Kejadian ini merupakan masalah mata yang serius dan dapat terjadi pada usia
berapapun, walaupun biasanya terjadi pada orang usia setengah baya atau lebih
tua.
Gejala pertama penderita ini melihat kilatan - kilatan bintik hitam mengapung
dan cahaya. Pada beberapa penderita lepasnya retina mungkin terjadi tanpa
didahului oleh terlihatnya bintik bintik hitam (floaters) ataupun kilatan cahaya
yang nyata.
B. SARAN
Penulis mengetahui bahwa makalah ini jauh dari kata sempurna sehingga penulis
mengharapkan saran atau kritik yang membangun dari pembaca sehingga
makalah ini bisa mendekati kata sempurna. Opini dari para pembaca sangat
berarti bagi kami guna evaluasi untuk menyelesaikan makalah ini.
DAFTAR PUSTAKA
Bare, BG & Smeltzer, SC 2002. Keperawatan Medikal Bedah. Jarkarta: EGC.
Corwin, Elizabeth. J. 2001. Buku Saku Patofisiologi. Jakarta: EGC.
Doenges. 2000. Rencana Asuhan Keperawatan Edisi 3. Jakarta : EGC.

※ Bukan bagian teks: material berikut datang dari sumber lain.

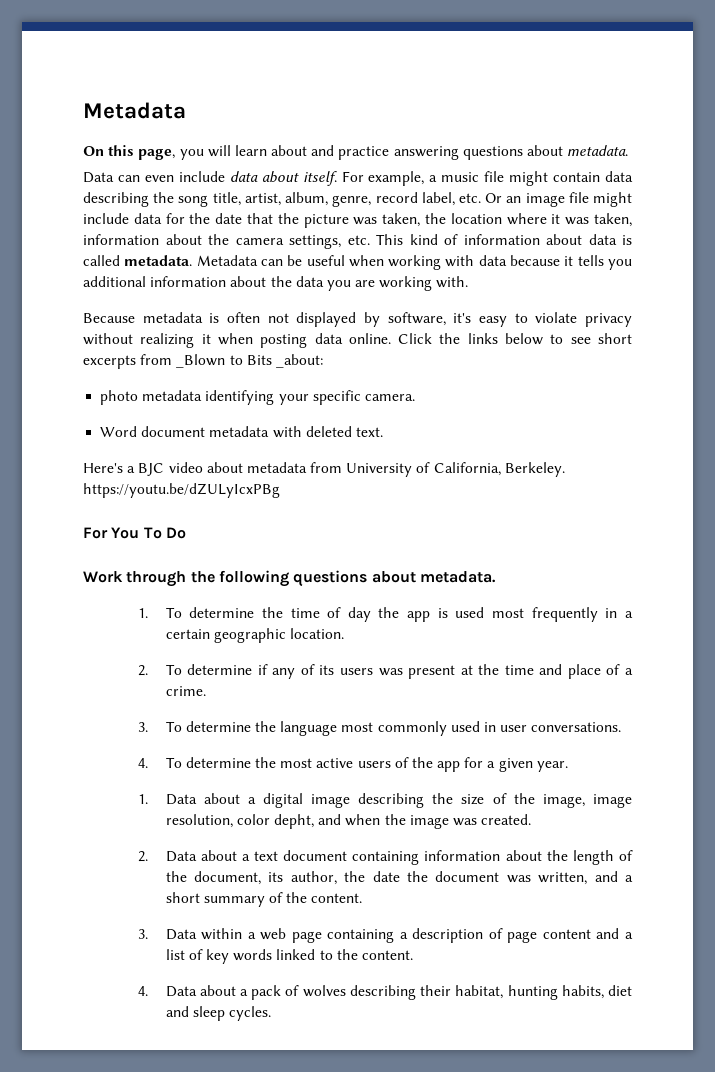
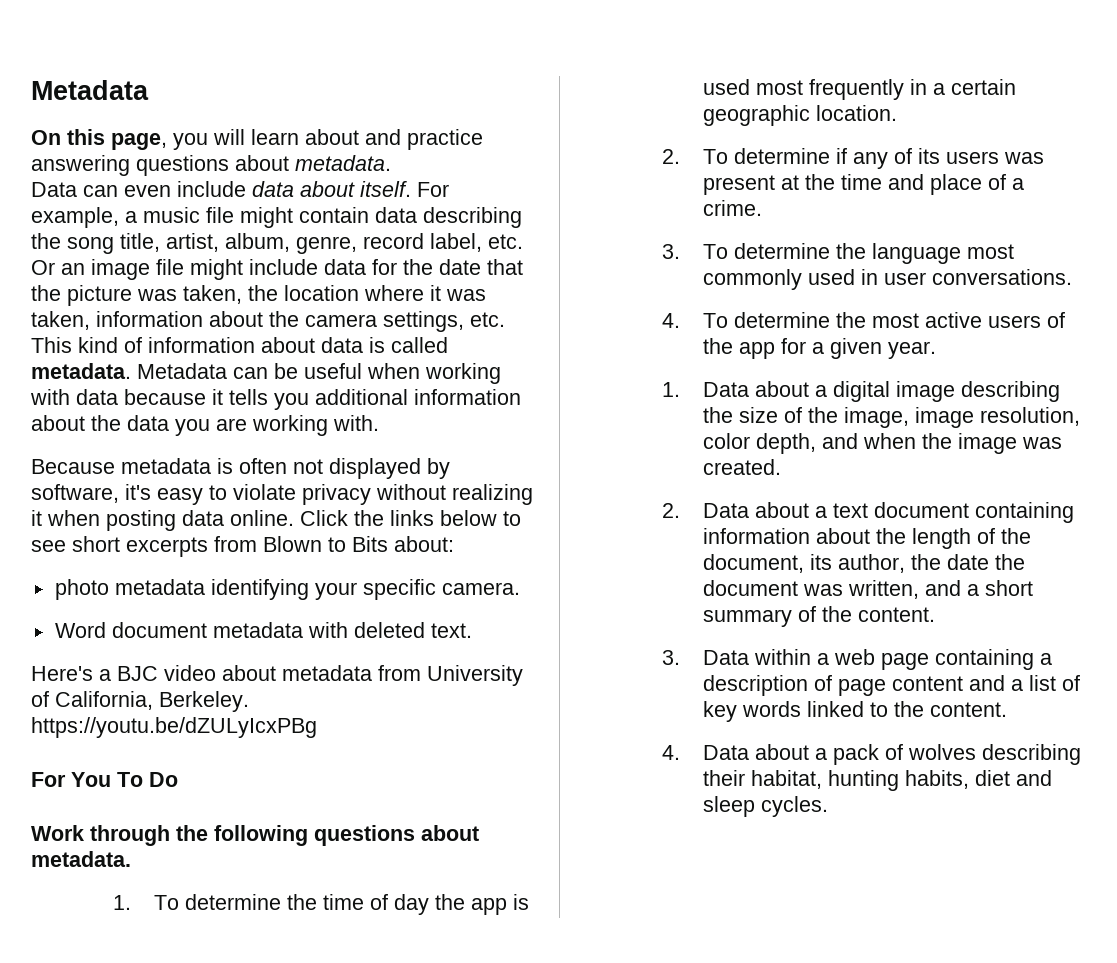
- Click the links below to see short excerpts from _Blown to Bits _about:
+ Click the links below to see short excerpts from Blown to Bits about:
- 1. Data about a digital image describing the size of the image, image resolution, color depht, and when the image was created.
+ 1. Data about a digital image describing the size of the image, image resolution, color depth, and when the image was created.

Hamzah, Mochtar. 2005. Ilmu Penyakit Kulit dan Kelamin Edisi 4. Jakarta: Balai
Penerbit FKUI.
Price dan Wilson. 1991. Patofisiologi Konsep Klinik Proses-Proses Penyakit Edisi 2.
Jakarta: EGC.
Tim Penyusun. 1982. Kapita Selekta Kedokteran Jilid 2. Jakarta: Media
Aesculapius.
Tim Penyusun. 2000. Kapita Selekta Kedokteran 2. Jakarta: Media Aesculapius.